__ABOUT THIS EXERCISE__: Although the entries contain pictures, only their text goes into the copy, set down exactly.

__SUPPLIED INFORMATION__:
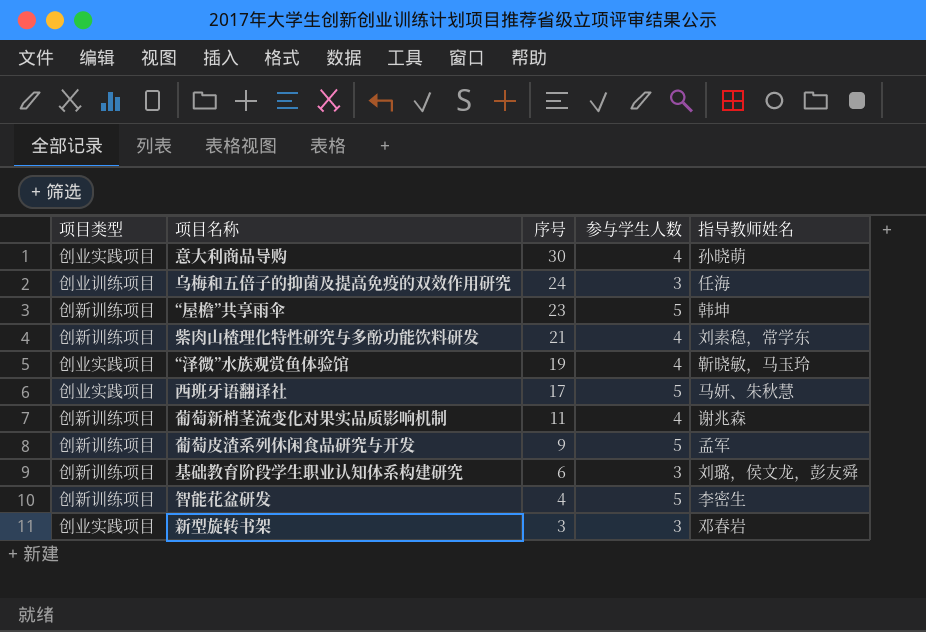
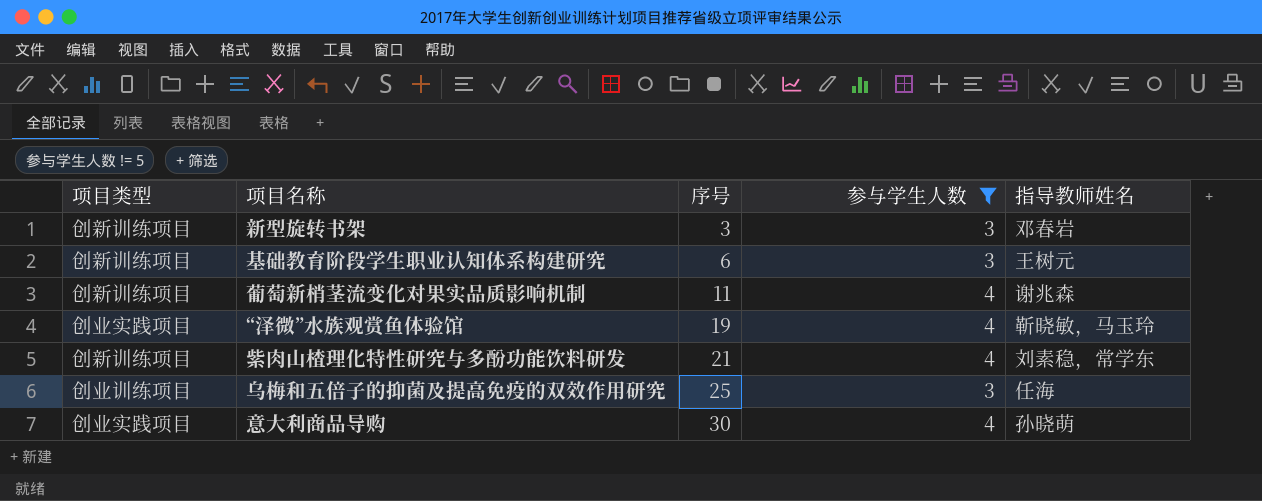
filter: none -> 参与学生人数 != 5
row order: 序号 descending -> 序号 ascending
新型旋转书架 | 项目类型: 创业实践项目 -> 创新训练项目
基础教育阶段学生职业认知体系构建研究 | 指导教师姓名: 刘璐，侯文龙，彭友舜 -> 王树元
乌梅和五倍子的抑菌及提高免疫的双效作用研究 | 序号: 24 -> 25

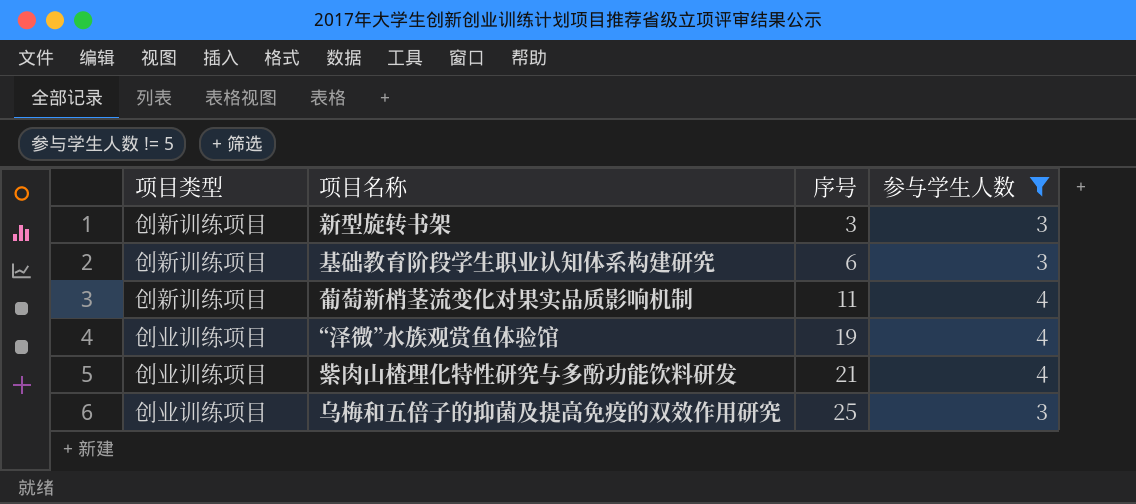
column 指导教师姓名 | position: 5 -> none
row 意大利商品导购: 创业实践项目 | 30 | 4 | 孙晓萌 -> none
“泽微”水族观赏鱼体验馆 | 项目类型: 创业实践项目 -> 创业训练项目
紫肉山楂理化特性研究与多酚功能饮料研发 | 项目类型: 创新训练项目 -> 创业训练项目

__ANSWER SECTION__:
filter: none -> 参与学生人数 != 5
row order: 序号 descending -> 序号 ascending
新型旋转书架 | 项目类型: 创业实践项目 -> 创新训练项目
基础教育阶段学生职业认知体系构建研究 | 指导教师姓名: 刘璐，侯文龙，彭友舜 -> 王树元
乌梅和五倍子的抑菌及提高免疫的双效作用研究 | 序号: 24 -> 25

column 指导教师姓名 | position: 5 -> none
row 意大利商品导购: 创业实践项目 | 30 | 4 | 孙晓萌 -> none
“泽微”水族观赏鱼体验馆 | 项目类型: 创业实践项目 -> 创业训练项目
紫肉山楂理化特性研究与多酚功能饮料研发 | 项目类型: 创新训练项目 -> 创业训练项目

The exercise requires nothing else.